Copy verbatim the block of lines in the entries below whose first line contains "tax: 13.5% = 61.65 -> 13.5% = 71.18" and whose last line contains "tax: 17.97 -> 20.48". Leave out all other lines.

↓

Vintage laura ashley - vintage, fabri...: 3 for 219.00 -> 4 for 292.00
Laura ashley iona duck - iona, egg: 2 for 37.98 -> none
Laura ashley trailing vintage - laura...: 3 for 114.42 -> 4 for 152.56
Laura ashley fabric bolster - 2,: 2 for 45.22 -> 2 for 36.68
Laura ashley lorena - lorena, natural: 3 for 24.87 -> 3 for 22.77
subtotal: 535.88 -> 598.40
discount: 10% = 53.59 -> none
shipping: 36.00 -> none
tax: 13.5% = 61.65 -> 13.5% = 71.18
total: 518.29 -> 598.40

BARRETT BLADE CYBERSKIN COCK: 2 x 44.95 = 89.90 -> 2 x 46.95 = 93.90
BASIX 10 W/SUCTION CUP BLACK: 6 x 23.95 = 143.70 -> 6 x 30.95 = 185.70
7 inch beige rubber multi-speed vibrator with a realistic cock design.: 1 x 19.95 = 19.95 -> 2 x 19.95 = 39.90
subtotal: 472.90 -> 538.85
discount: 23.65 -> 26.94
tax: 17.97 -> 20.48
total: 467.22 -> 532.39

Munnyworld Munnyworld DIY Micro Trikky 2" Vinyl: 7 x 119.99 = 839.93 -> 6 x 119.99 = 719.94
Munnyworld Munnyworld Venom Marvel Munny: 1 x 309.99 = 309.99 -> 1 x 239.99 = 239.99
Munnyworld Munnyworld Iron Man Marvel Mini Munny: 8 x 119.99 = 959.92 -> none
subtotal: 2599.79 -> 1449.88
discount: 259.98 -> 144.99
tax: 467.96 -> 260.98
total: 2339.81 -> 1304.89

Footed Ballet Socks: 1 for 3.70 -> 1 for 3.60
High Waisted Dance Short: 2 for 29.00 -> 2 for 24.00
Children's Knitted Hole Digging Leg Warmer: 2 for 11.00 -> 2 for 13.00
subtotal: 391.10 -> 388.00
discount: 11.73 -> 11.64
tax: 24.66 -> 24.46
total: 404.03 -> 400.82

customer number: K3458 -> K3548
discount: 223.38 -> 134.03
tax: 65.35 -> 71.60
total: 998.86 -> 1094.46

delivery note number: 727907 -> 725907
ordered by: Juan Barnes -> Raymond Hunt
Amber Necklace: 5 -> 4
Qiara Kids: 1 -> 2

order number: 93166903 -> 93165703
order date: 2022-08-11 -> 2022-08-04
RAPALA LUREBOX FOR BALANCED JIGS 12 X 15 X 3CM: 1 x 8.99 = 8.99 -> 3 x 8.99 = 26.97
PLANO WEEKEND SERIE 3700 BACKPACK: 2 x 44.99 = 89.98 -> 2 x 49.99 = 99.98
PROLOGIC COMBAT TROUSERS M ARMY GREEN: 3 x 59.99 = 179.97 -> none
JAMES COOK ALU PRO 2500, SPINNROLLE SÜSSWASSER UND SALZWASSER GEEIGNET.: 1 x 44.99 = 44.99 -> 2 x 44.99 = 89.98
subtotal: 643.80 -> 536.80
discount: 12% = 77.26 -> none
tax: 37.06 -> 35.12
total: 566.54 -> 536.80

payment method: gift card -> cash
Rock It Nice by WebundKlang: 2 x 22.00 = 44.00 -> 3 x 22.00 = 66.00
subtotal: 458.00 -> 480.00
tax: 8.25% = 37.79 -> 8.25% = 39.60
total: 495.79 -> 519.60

↑

(Response area)
tax: 13.5% = 61.65 -> 13.5% = 71.18
total: 518.29 -> 598.40

BARRETT BLADE CYBERSKIN COCK: 2 x 44.95 = 89.90 -> 2 x 46.95 = 93.90
BASIX 10 W/SUCTION CUP BLACK: 6 x 23.95 = 143.70 -> 6 x 30.95 = 185.70
7 inch beige rubber multi-speed vibrator with a realistic cock design.: 1 x 19.95 = 19.95 -> 2 x 19.95 = 39.90
subtotal: 472.90 -> 538.85
discount: 23.65 -> 26.94
tax: 17.97 -> 20.48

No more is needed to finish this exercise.